---------- SOURCE INFORMATION ----------

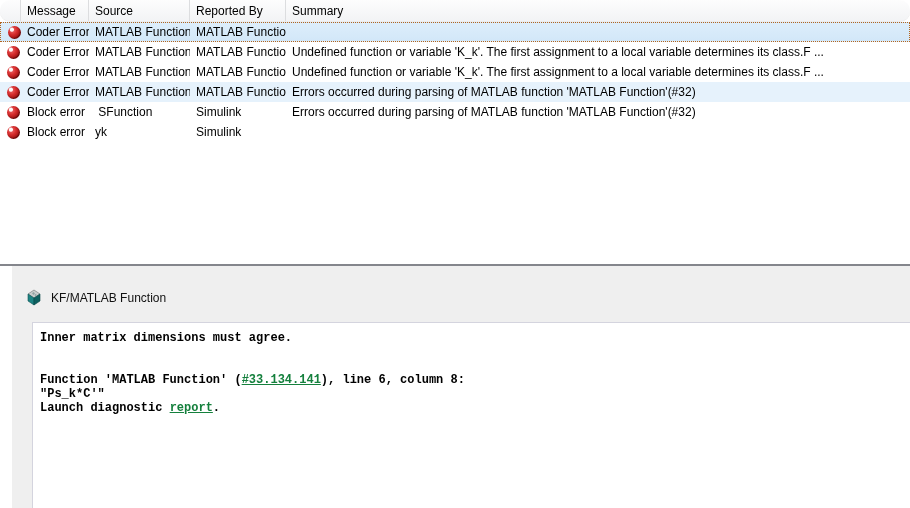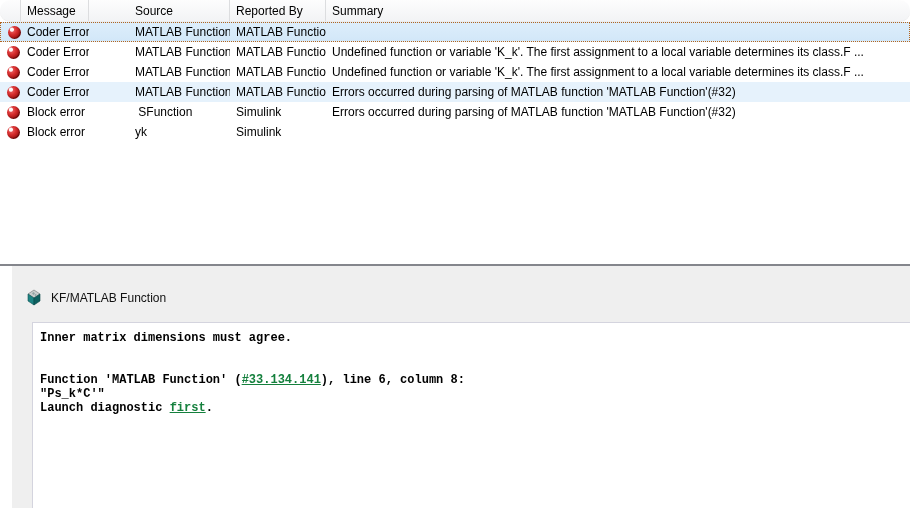--- a/index.html
+++ b/index.html
@@ -26,7 +26,7 @@
   .hcell:last-child { border-right:none; }
   .col-icon { width:21px; flex:none; padding-left:0; }
   .col-msg  { width:68px; flex:none; }
-  .col-src  { width:101px; flex:none;margin-left:40px; }
+  .col-src  { width:101px; flex:none; }
   .col-rep  { width:96px; flex:none; }
   .col-sum  { flex:1; }
 

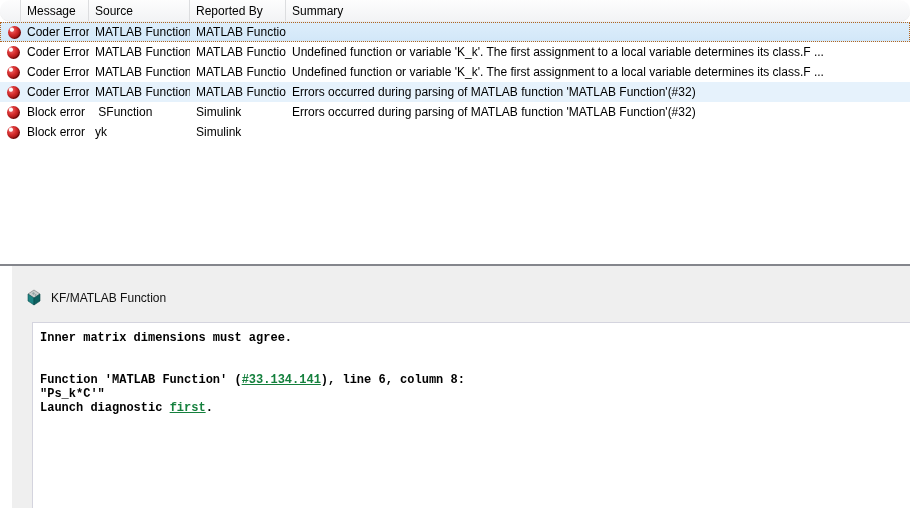--- a/index.html
+++ b/index.html
@@ -161,7 +161,7 @@
 
 <span>Function 'MATLAB Function' (</span><span class="dlink">#33.134.141</span><span>), line 6, column 8:</span>
 <span>"Ps_k*C'"</span>
-<span>Launch diagnostic </span><span class="dlink">first</span><span>.</span></pre>
+<span>Launch diagnostic </span><span class="dlink">report</span><span>.</span></pre>
     </div>
   </div>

----------

* WHAT IS BEING ASKED *
Without copying any picture, repeat all of the entries exactly.

* EXERCISE SOLUTION *
--- a/index.html
+++ b/index.html
@@ -26,7 +26,7 @@
   .hcell:last-child { border-right:none; }
   .col-icon { width:21px; flex:none; padding-left:0; }
   .col-msg  { width:68px; flex:none; }
-  .col-src  { width:101px; flex:none;margin-left:40px; }
+  .col-src  { width:101px; flex:none; }
   .col-rep  { width:96px; flex:none; }
   .col-sum  { flex:1; }
 

--- a/index.html
+++ b/index.html
@@ -161,7 +161,7 @@
 
 <span>Function 'MATLAB Function' (</span><span class="dlink">#33.134.141</span><span>), line 6, column 8:</span>
 <span>"Ps_k*C'"</span>
-<span>Launch diagnostic </span><span class="dlink">first</span><span>.</span></pre>
+<span>Launch diagnostic </span><span class="dlink">report</span><span>.</span></pre>
     </div>
   </div>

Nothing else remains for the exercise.